James Hogg, Development Officer at the Norfolk Wildlife Trust, the lead Trust for the initiative, said: “The alarming decline in the abundance of wildlife and the plight of species under threat means that just protecting the nature we have left is not enough; we need to put nature into recovery, and to do so at scale and with urgency.
“This project with Greater Anglia is a fantastic example of how people can transform nature-poor areas into new nature-rich places – and change the way we think about land, seizing opportunities to help nature outside traditional nature reserves.”
Each assessment also offers tips and advice for how to make the stations more wildlife friendly and the reports can also be used as examples of best practice, to help spread good ideas around all Greater Anglia’s stations.
Greater Anglia’s Customer and Community Engagement Manager, Alan Neville, said: “We are delighted to partner with the region’s wildlife trusts to formally recognise the valuable work of our station adopter volunteers in supporting wildlife and improving their local environment.
“I’d like to congratulate Tom and Tanya at Brundall station on receiving this recognition and thank them for the incredible work that they are doing that is helping to support biodiversity locally.”
Rail stations in East Anglia are increasingly becoming havens for local wildlife thanks to the efforts of over 300 volunteers who last year transformed over 9,000 square metres of land into thriving wildlife gardens.

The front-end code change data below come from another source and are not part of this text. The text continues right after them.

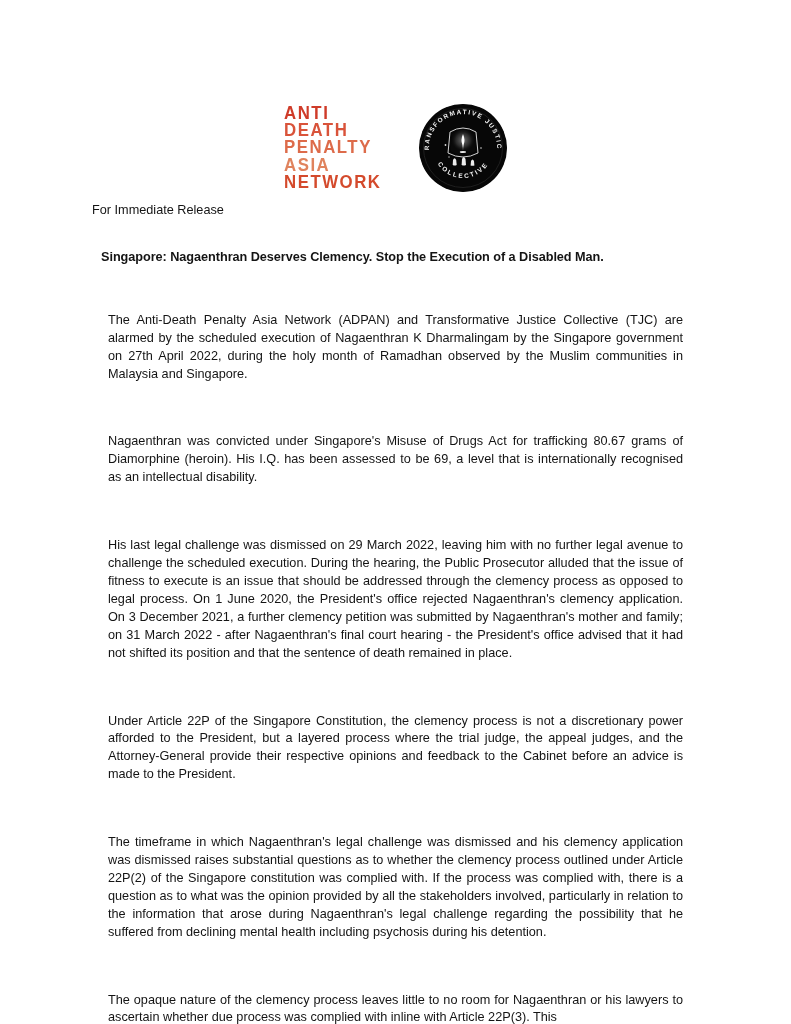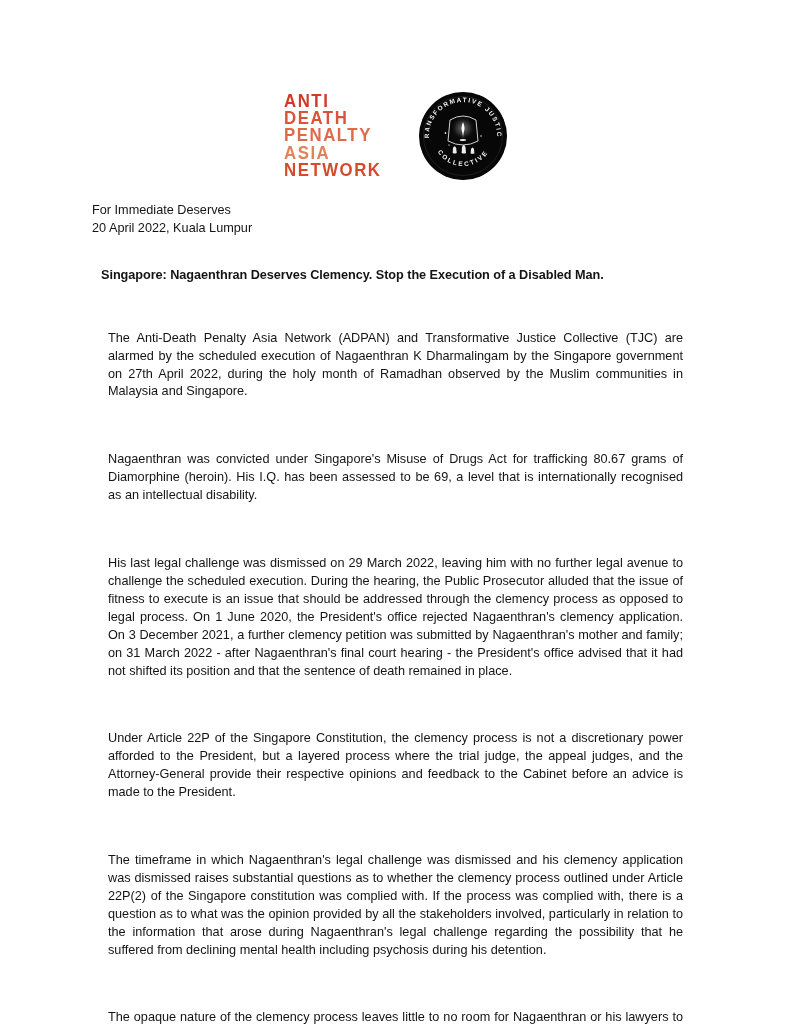--- a/index.html
+++ b/index.html
@@ -26,7 +26,7 @@
   
   .logo-band {
     position: absolute;
-    top: 84px;
+    top: 96px;
     left: 0;
     width: 791px;
     height: 104px;

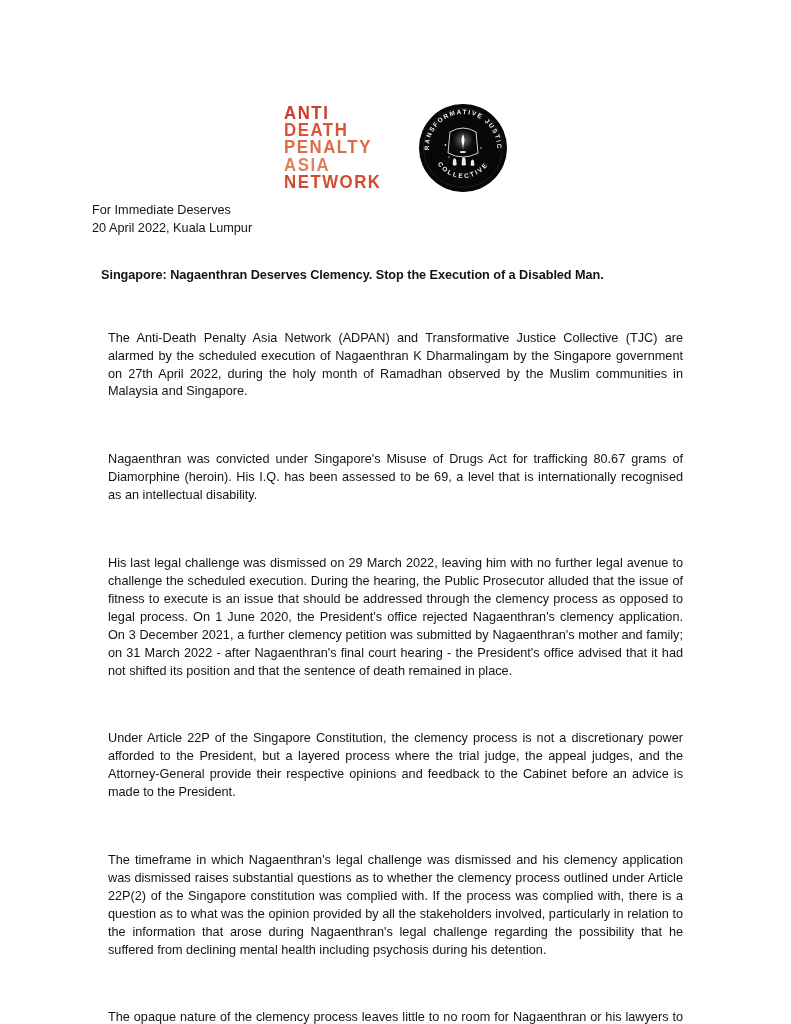--- a/index.html
+++ b/index.html
@@ -169,7 +169,7 @@
 
   <div class="content">
 
-    <div class="release-line">For Immediate Deserves</div>
+    <div class="release-line">For Immediate Release</div>
     <div class="release-line">20 April 2022, Kuala Lumpur</div>
 
     <div class="gap-after-release"></div>

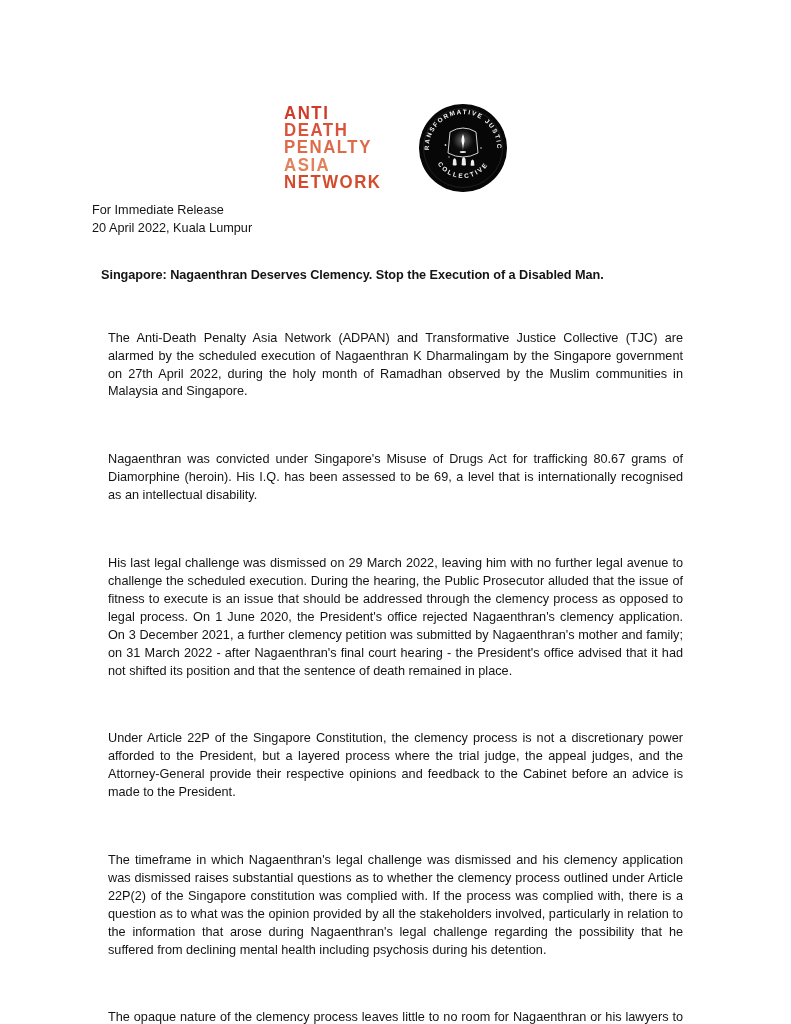--- a/index.html
+++ b/index.html
@@ -170,7 +170,6 @@
   <div class="content">
 
     <div class="release-line">For Immediate Release</div>
-    <div class="release-line">20 April 2022, Kuala Lumpur</div>
 
     <div class="gap-after-release"></div>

In a recent survey, Greater Anglia station adopters reported a wide range of creatures visiting their stations, including many different types of butterflies as well as bees, slow worms, bats, foxes, toads, lizards, deer, and many varieties of birds.
Over the last 20 years, since the start of station adoption in East Anglia, the initiative has thrived, so that the vast majority of Greater Anglia stations now have station adopters.
These ongoing increases in the areas adopted and the wildlife being seen on the stations show that the adopters are really playing their part in helping to make stations more biodiverse, as well as becoming more attractive gateways to the communities they serve.